Welch's t-test compares the means (averages) of two groups when the groups may have different variances and different sample sizes. Use it in A/B testing when your metric is a continuous number — like revenue per user, average order value, time on page, or session duration. It is more robust than Student's t-test because it does not assume equal variances.
What is the difference between Welch's t-test and Student's t-test?
Student's t-test assumes that both groups have the same variance (spread). Welch's t-test relaxes this assumption, making it safer to use in practice because A/B test groups often have different variances. Welch's test uses the Welch-Satterthwaite equation to adjust the degrees of freedom, which corrects for unequal variances. This calculator uses Welch's t-test by default.
What does the t-statistic mean?
The t-statistic measures how many standard errors the difference between the two group means is away from zero. A larger absolute t-value means the groups are more different relative to the variability in the data. The t-statistic is used together with the degrees of freedom to calculate the p-value.
Should I use a one-tailed or two-tailed t-test?

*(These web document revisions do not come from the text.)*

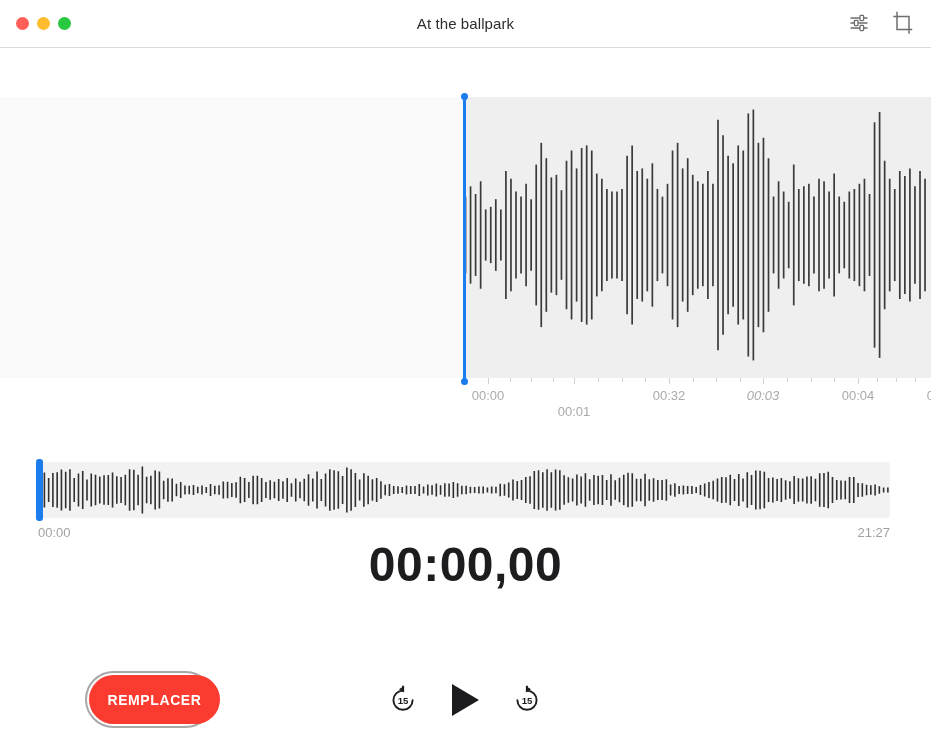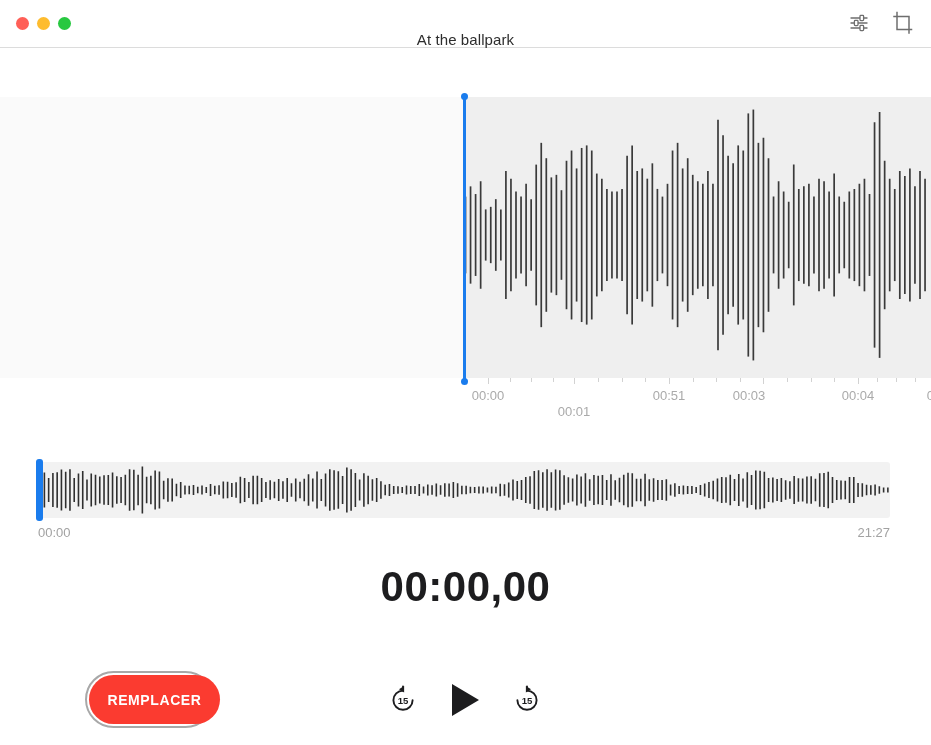"At the ballpark" .win-title { top: 16px -> 0 }
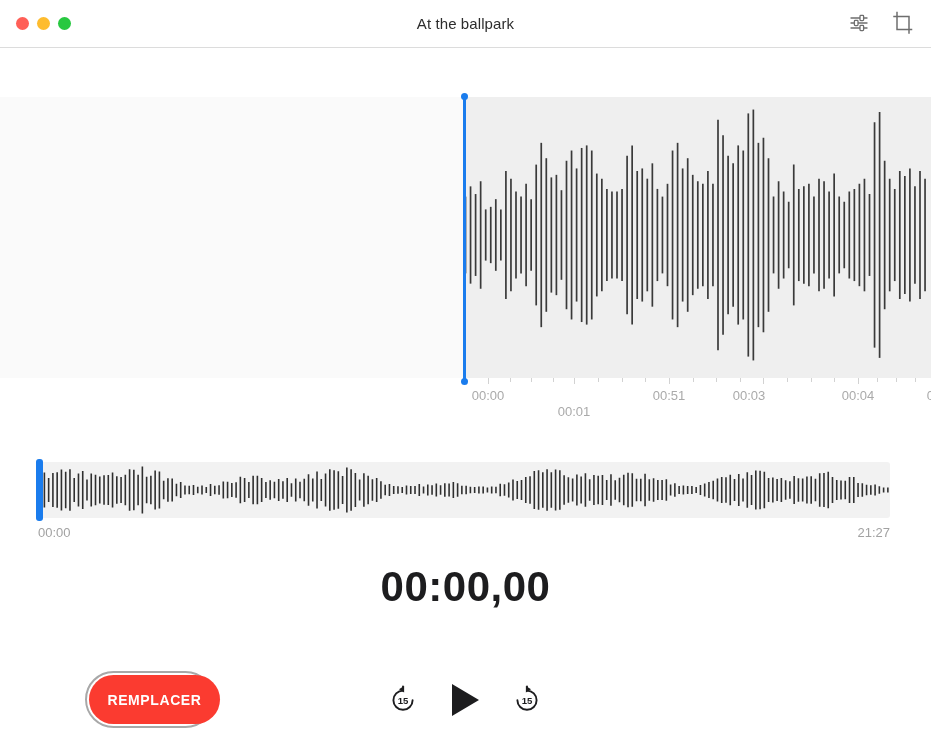"00:51" span.tick-label { text: 00:51 -> 00:32 }
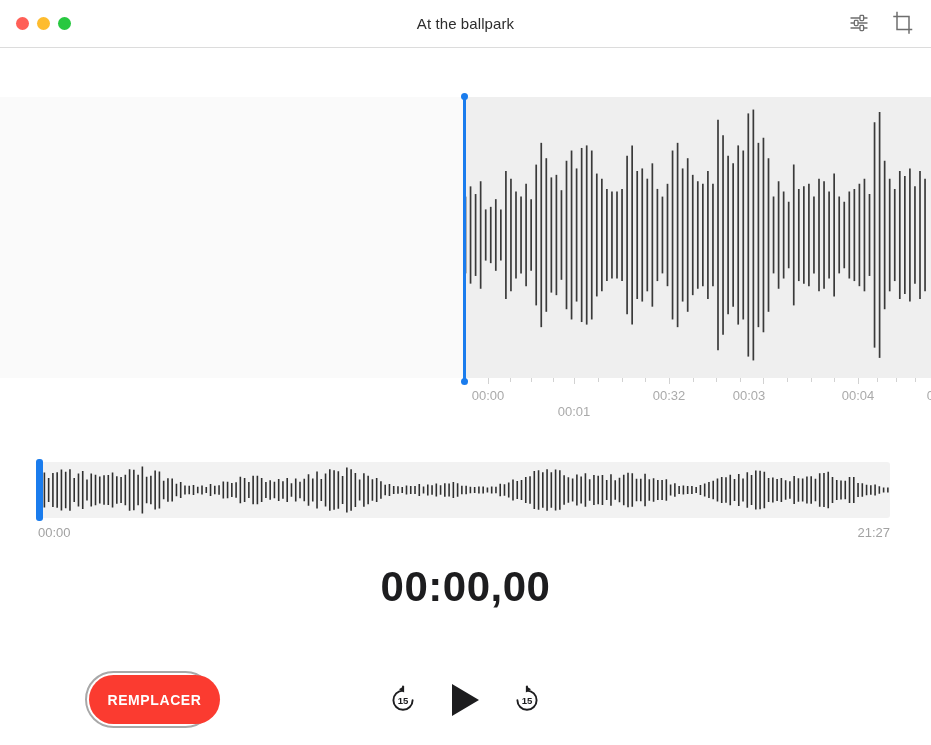"00:03" span.tick-label { font-style: none -> italic; left: 285px -> 299px }
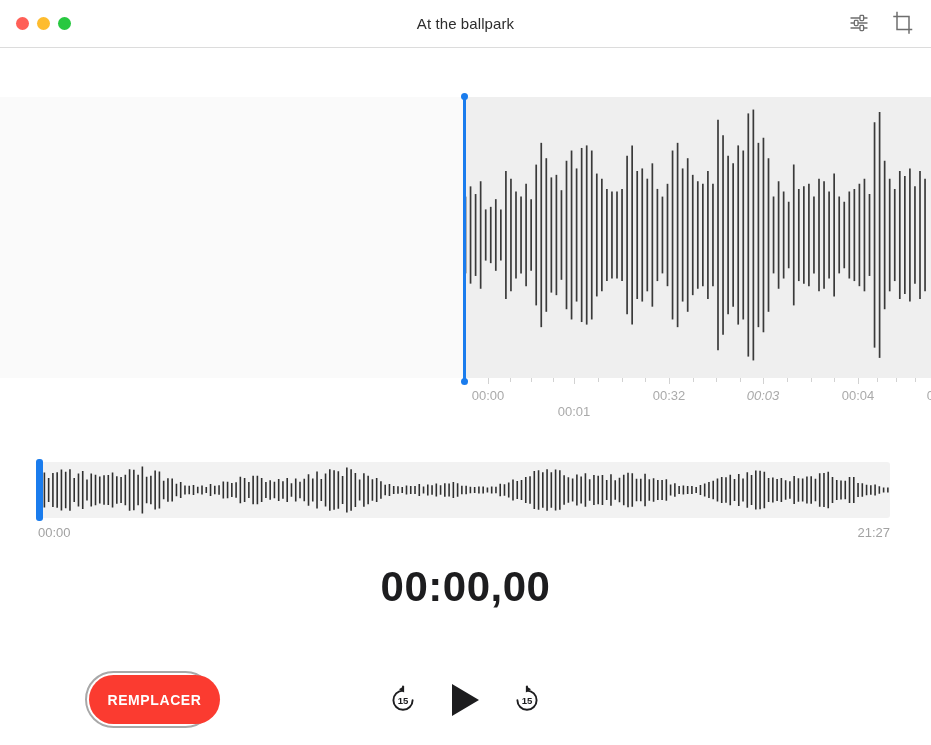"00:00,00" .timecode { font-size: 42px -> 48px; top: 563px -> 537px }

Use a two-tailed test in most A/B testing scenarios. A two-tailed test checks whether the variant is different from the control in either direction (higher or lower). Only use a one-tailed test if you are specifically testing whether one group is greater than or less than the other, and you do not care about detecting effects in the opposite direction.
What is Cohen's d and how do I interpret it?
Cohen's d is a standardized measure of the difference between two group means, expressed in units of the pooled standard deviation. It tells you the practical size of the effect, regardless of sample size. Benchmarks: d = 0.2 is a small effect, d = 0.5 is medium, and d = 0.8 is large. A statistically significant result with a very small Cohen's d may not be worth acting on.
How many observations do I need for a reliable t-test?
As a general rule, each group should have at least 30 observations for the t-test to work well. With fewer than 30 per group, the test becomes sensitive to non-normality in the data. With fewer than 5, results are unreliable. For A/B tests, use a sample size calculator to determine the exact number needed based on the effect size you want to detect.